Sw = zeros(n_dim, n_dim)
Sb = zeros(n_dim, n_dim)

C = cov(iris_data)


classes = unique(iris_target)

for i=1:length(classes)
    index = find(x -> x==classes[i], iris_target)
    d = iris_data[index,:]
    classcov = cov(d)
    Sw += length(index) / n_data .* classcov
end
Sb = C - Sw

evals, evecs = eig(Sw, Sb)
w = evecs[:,1:redim]
new_data = iris_data * w

end

但是我还敦促您将其重构为小的函数，然后组成一个main函数，该函数调用其余函数，如下所示，请注意此重构如何使您的代码具有通用性和可重用性(且快速): >

But I would also urge you to refactor that into small functions and then compose a main function that calls the rest, something like this, notice how this refactor makes your code general and reusable (and fast):

module LinearDiscriminantAnalysis

export load_data, center_data

"Returns data and target Matrices."
load_data(data_path, target_path) = (readdlm(data_path), readdlm(target_path))

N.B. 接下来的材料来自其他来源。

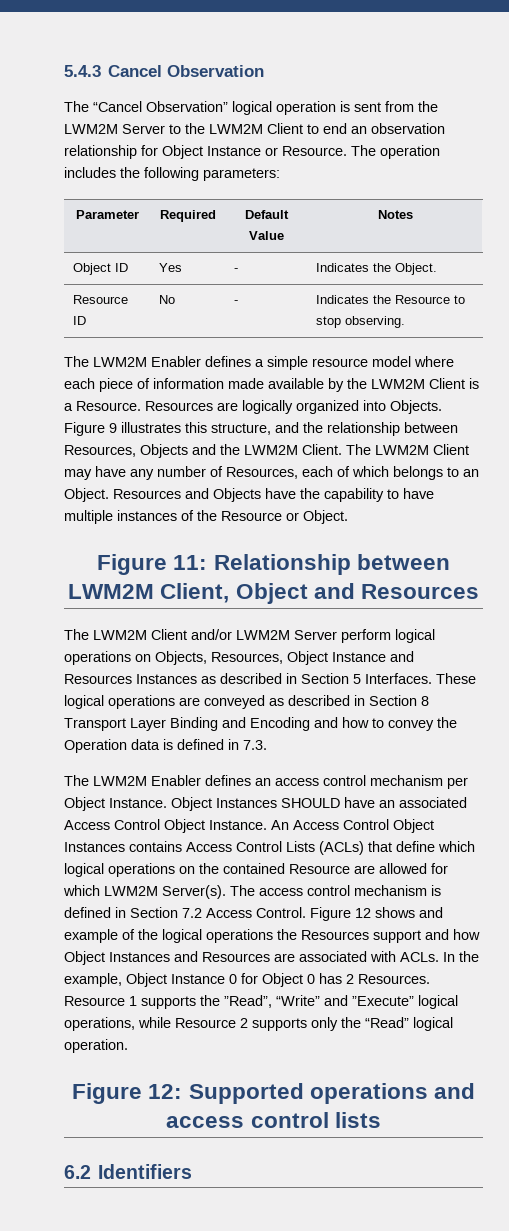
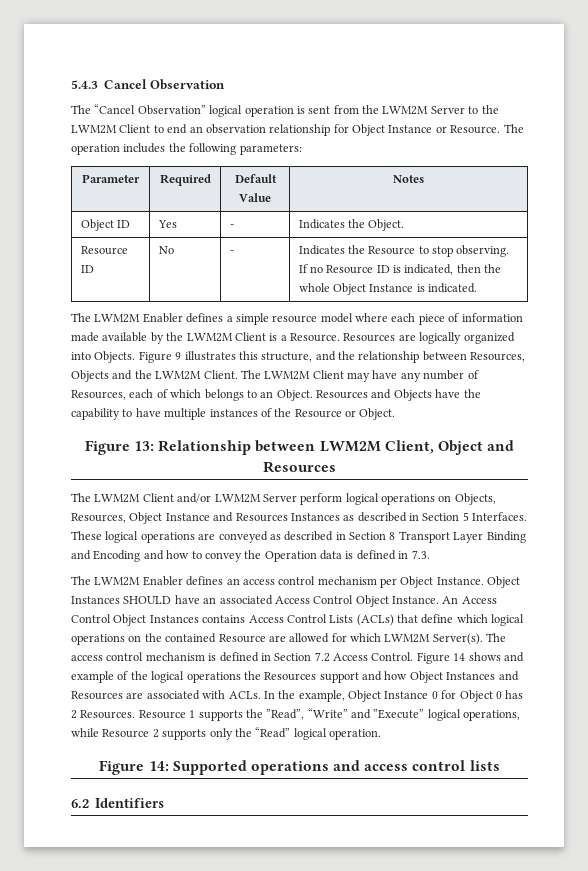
- Resource ID | No | - | Indicates the Resource to stop observing.
+ Resource ID | No | - | Indicates the Resource to stop observing. If no Resource ID is indicated, then the whole Object Instance is indicated.
- Figure 11: Relationship between LWM2M Client, Object and Resources
+ Figure 13: Relationship between LWM2M Client, Object and Resources
- Figure 12 shows and example of the logical operations the Resources support and how Object Instances and Resources are associated with ACLs.
+ Figure 14 shows and example of the logical operations the Resources support and how Object Instances and Resources are associated with ACLs.
- Figure 12: Supported operations and access control lists
+ Figure 14: Supported operations and access control lists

function center_data(data, target)
    data = broadcast(-, data, mean(data, 1))
    n_data, n_dim = size(data)
    Sw = zeros(n_dim, n_dim)
    Sb = zeros(n_dim, n_dim)
    C = cov(data)
    classes = unique(target)
    for i=1:length(classes)
        index = find(x -> x==classes[i], target)
        d = data[index,:]
        classcov = cov(d)
        Sw += length(index) / n_data .* classcov
    end
    Sb = C - Sw
    evals, evecs = eig(Sw, Sb)
    redim = 2
    w = evecs[:,1:redim]
    return data * w
end

end

using LinearDiscriminantAnalysis

function main()
    iris_data, iris_target = load_data("iris_data.csv", "iris_target.csv")
    result = center_data(iris_data, iris_target)
    @show result
end

main()

注意:

您不需要所有这些分号.
匿名函数当前运行缓慢，但将在v0.5中更改.如果性能至关重要，则可以暂时使用 FastAnonymous .
摘要中，请仔细阅读并考虑所有性能提示.
main只是一个名称，它可以是您喜欢的任何其他名称.

You don't need all those semicolons.
anonymous functions are currently slow but that will change in v0.5. You can use FastAnonymous for now, if performance is critical.
In summary read carefully and take into account all the performance tips.
main is just a name, it could be anything else you like.

这篇关于为什么我的julia代码运行得这么慢?的文章就介绍到这了，希望我们推荐的答案对大家有所帮助，也希望大家多多支持！